In the data below, the answer is the run of lines from the line containing "display current identity" through the line containing "help this message", both included; print it exactly and nothing else.

──────────

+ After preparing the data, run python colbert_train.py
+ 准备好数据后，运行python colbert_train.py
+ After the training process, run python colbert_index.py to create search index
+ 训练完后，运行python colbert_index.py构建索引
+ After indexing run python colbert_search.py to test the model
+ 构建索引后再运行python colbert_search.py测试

──────────

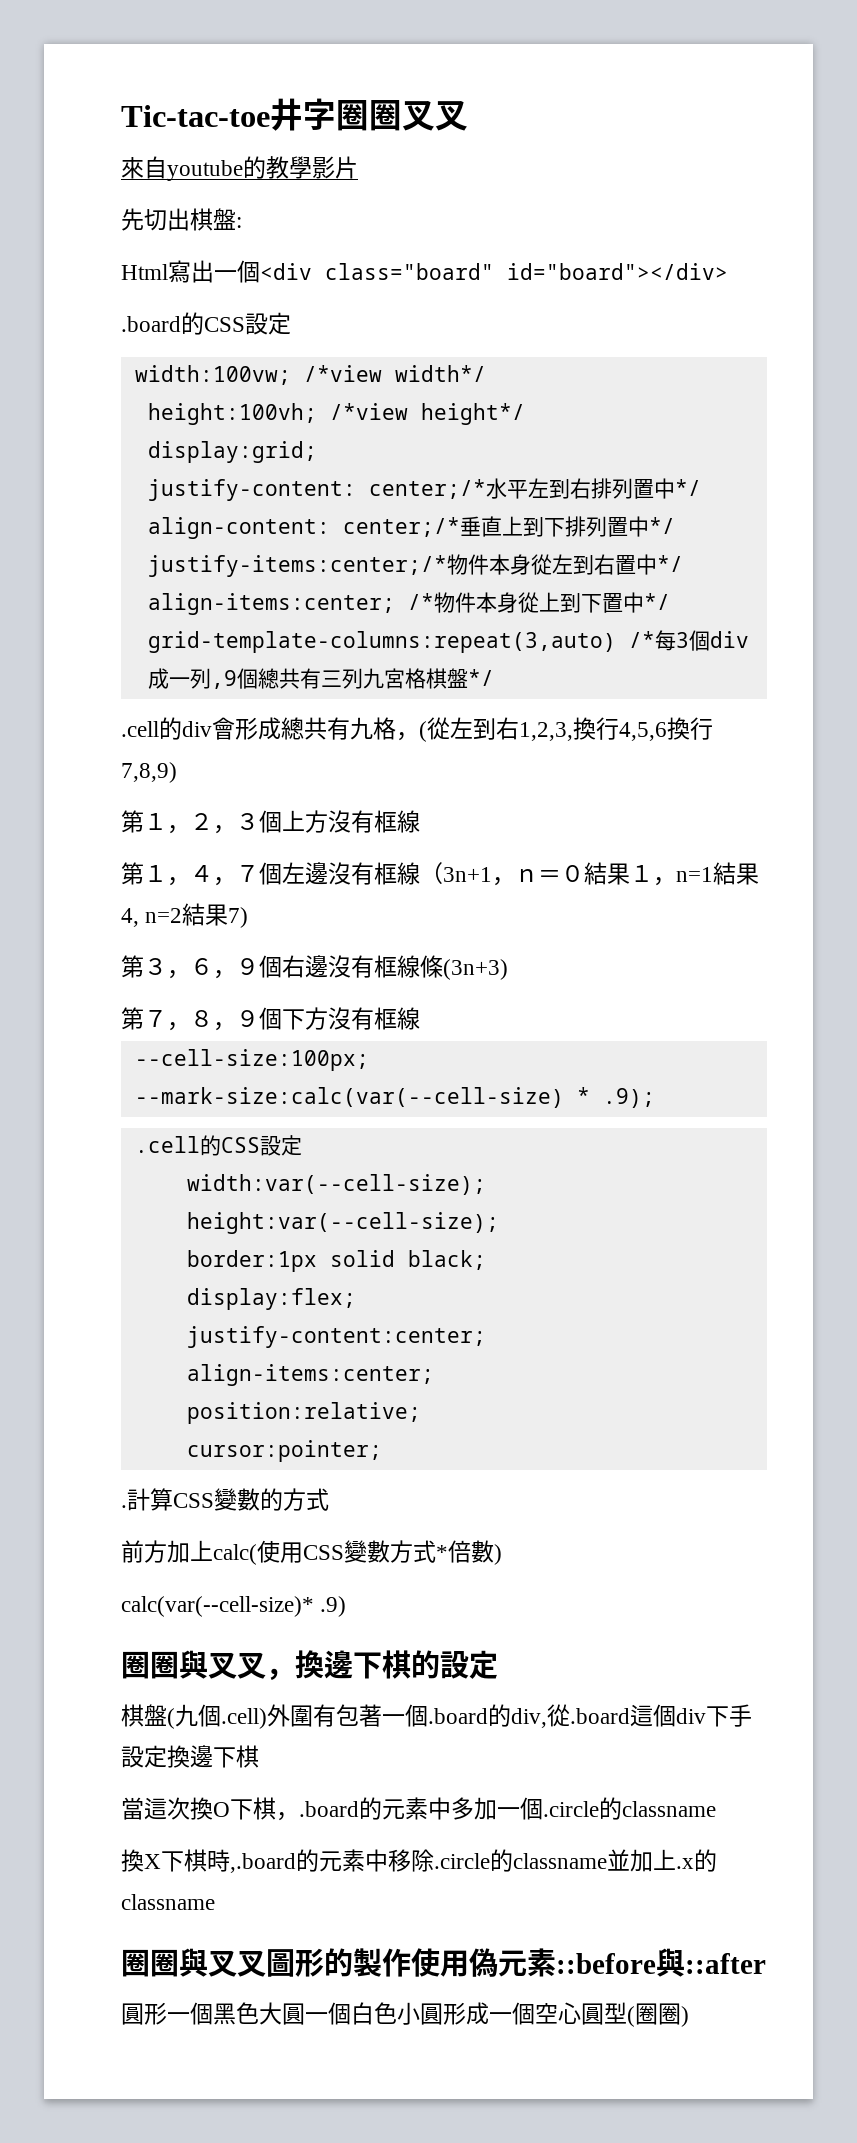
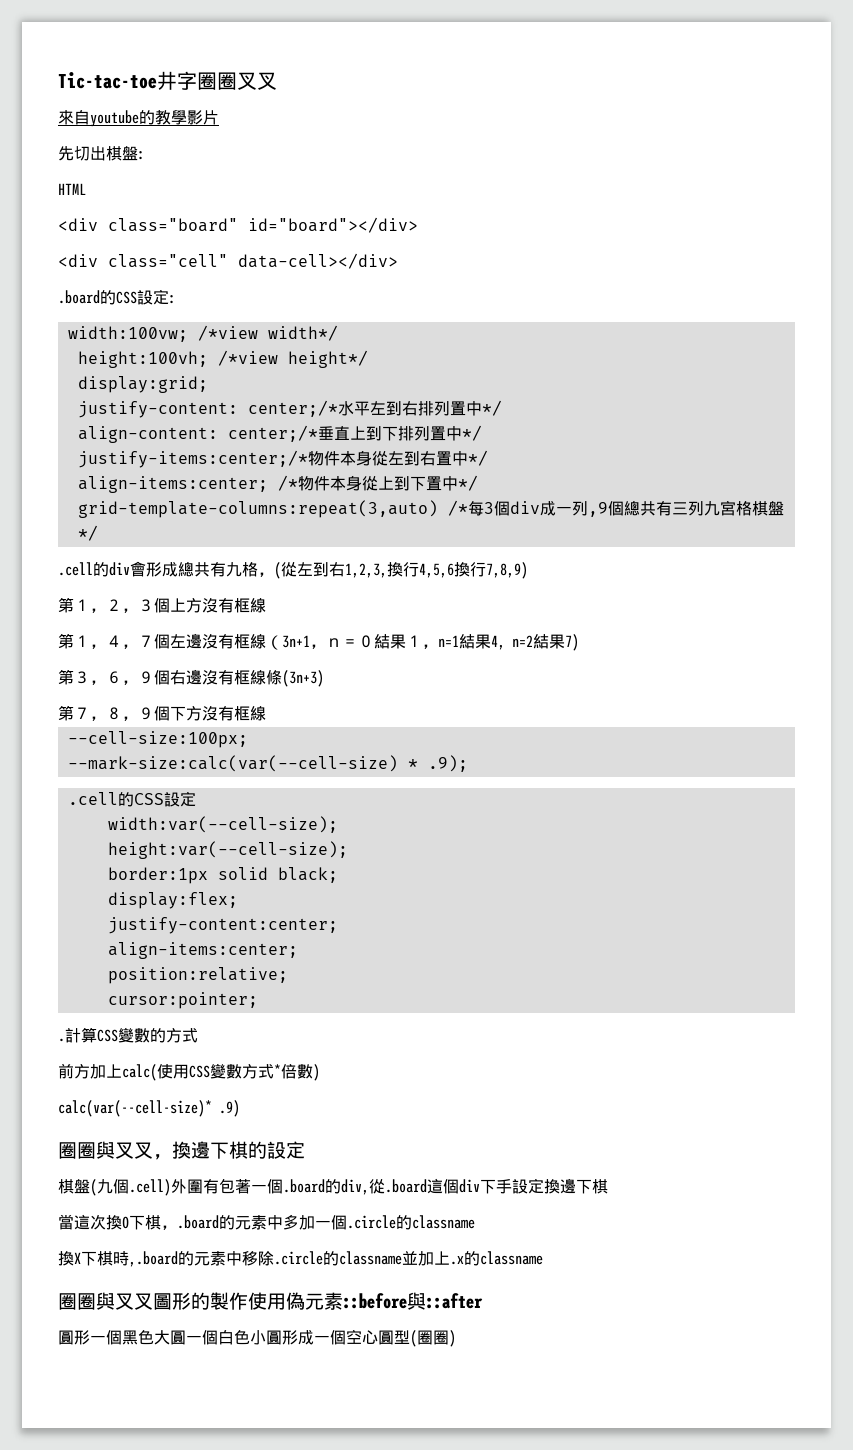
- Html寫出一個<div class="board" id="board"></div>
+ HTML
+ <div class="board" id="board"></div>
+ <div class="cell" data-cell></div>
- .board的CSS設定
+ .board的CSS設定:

──────────

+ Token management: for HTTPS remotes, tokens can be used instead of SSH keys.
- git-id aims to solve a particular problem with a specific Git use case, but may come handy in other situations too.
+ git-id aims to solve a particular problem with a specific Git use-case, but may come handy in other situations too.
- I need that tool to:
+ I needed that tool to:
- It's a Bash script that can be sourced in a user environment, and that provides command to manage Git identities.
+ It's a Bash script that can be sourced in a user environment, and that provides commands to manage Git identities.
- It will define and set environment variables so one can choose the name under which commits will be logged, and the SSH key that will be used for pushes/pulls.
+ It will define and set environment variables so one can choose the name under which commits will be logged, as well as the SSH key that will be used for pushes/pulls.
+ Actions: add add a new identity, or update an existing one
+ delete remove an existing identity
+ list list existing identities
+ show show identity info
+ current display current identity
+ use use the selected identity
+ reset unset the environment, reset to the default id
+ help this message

──────────

• Answer section
+ current display current identity
+ use use the selected identity
+ reset unset the environment, reset to the default id
+ help this message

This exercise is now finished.